■ **What you are asked to do**
Every entry should be reproduced precisely, with each picture left out.

■ **Stored records**
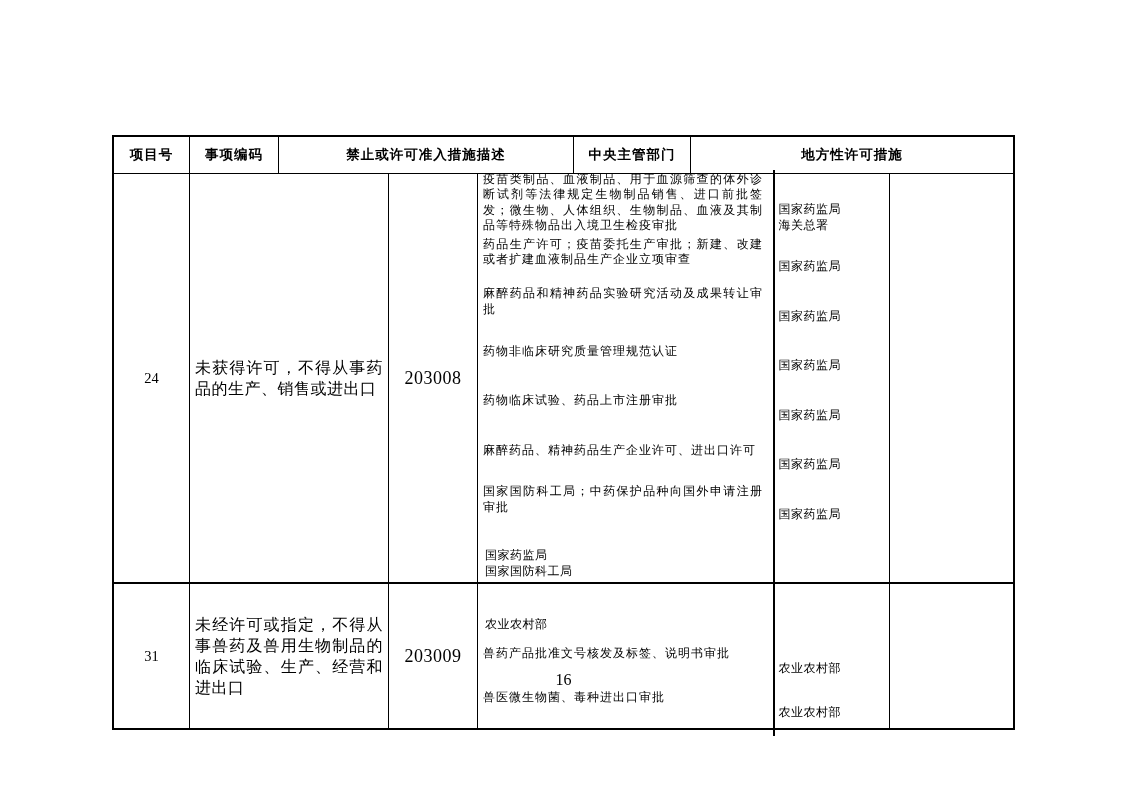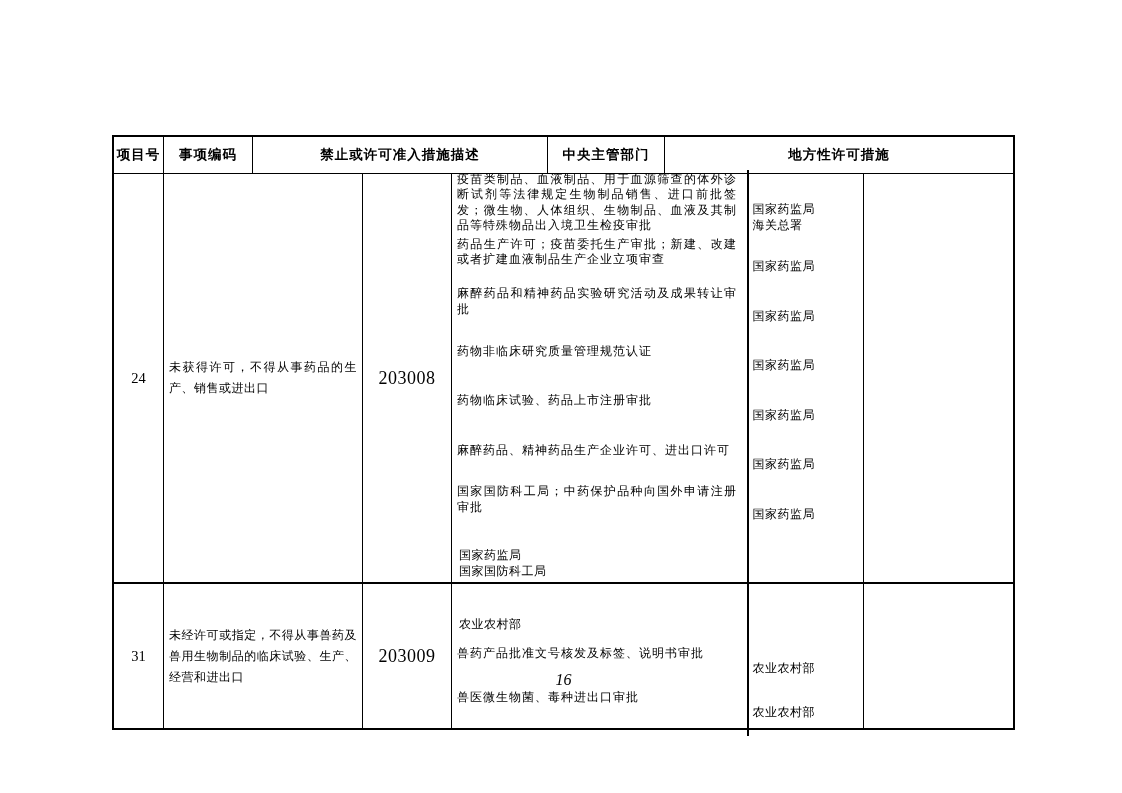--- a/index.html
+++ b/index.html
@@ -30,22 +30,22 @@
     letter-spacing: 1px;
     text-align: center;
   }
   .trow {
     display: flex;
     align-items: stretch;
   }
   .trow + .trow { border-top: 2px solid #000; }
   .row-24 { min-height: 362px; }
   .row-25 { min-height: 124px; }
-  .c1 { width: 50px;  border-right: 1.5px solid #000; display: flex; align-items: center; justify-content: center; font-size: 14.5px; }
-  .c2 { width: 199px; border-right: 1.5px solid #000; display: flex; align-items: center; padding: 4px 5px; font-size: 12px; line-height: 21px; letter-spacing: 0.5px; text-align: justify; }
+  .c1 { width: 76px;  border-right: 1.5px solid #000; display: flex; align-items: center; justify-content: center; font-size: 14.5px; }
+  .c2 { width: 199px; border-right: 1.5px solid #000; display: flex; align-items: center; padding: 4px 5px; font-size: 16px; line-height: 21px; letter-spacing: 0.5px; text-align: justify; }
   .c3 { width: 89px;  border-right: 1.5px solid #000; display: flex; align-items: center; justify-content: center; font-size: 18px; letter-spacing: 0.5px; }
   .c45 { width: 412px; border-right: 1.5px solid #000; display: flex; flex-direction: column; padding: 4px 0 8px 0; }
   .c6 { flex: 1; }
   .mrow { flex: 1; display: flex; align-items: center; min-height: 30px; }
   .mdesc {
     width: 295px;
     align-self: stretch;
     display: flex; align-items: center;
     border-right: 1.5px solid #000;
     margin-right: -1.5px;
@@ -74,21 +74,20 @@
     white-space: pre-line;
     margin-top: 28px;
   }
   .page-number {
     position: absolute;
     left: 112px;
     top: 671px;
     width: 903px;
     text-align: center;
     font-size: 16px;
-    font-style: italic;
   }
 </style>
 </head>
 <body>
 
 <div class="doc-table">
 
   <div class="thead">
     <div class="hcell c1">项目号</div>
     <div class="hcell c3">事项编码</div>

■ **Your response**
--- a/index.html
+++ b/index.html
@@ -30,22 +30,22 @@
     letter-spacing: 1px;
     text-align: center;
   }
   .trow {
     display: flex;
     align-items: stretch;
   }
   .trow + .trow { border-top: 2px solid #000; }
   .row-24 { min-height: 362px; }
   .row-25 { min-height: 124px; }
-  .c1 { width: 50px;  border-right: 1.5px solid #000; display: flex; align-items: center; justify-content: center; font-size: 14.5px; }
-  .c2 { width: 199px; border-right: 1.5px solid #000; display: flex; align-items: center; padding: 4px 5px; font-size: 12px; line-height: 21px; letter-spacing: 0.5px; text-align: justify; }
+  .c1 { width: 76px;  border-right: 1.5px solid #000; display: flex; align-items: center; justify-content: center; font-size: 14.5px; }
+  .c2 { width: 199px; border-right: 1.5px solid #000; display: flex; align-items: center; padding: 4px 5px; font-size: 16px; line-height: 21px; letter-spacing: 0.5px; text-align: justify; }
   .c3 { width: 89px;  border-right: 1.5px solid #000; display: flex; align-items: center; justify-content: center; font-size: 18px; letter-spacing: 0.5px; }
   .c45 { width: 412px; border-right: 1.5px solid #000; display: flex; flex-direction: column; padding: 4px 0 8px 0; }
   .c6 { flex: 1; }
   .mrow { flex: 1; display: flex; align-items: center; min-height: 30px; }
   .mdesc {
     width: 295px;
     align-self: stretch;
     display: flex; align-items: center;
     border-right: 1.5px solid #000;
     margin-right: -1.5px;
@@ -74,21 +74,20 @@
     white-space: pre-line;
     margin-top: 28px;
   }
   .page-number {
     position: absolute;
     left: 112px;
     top: 671px;
     width: 903px;
     text-align: center;
     font-size: 16px;
-    font-style: italic;
   }
 </style>
 </head>
 <body>
 
 <div class="doc-table">
 
   <div class="thead">
     <div class="hcell c1">项目号</div>
     <div class="hcell c3">事项编码</div>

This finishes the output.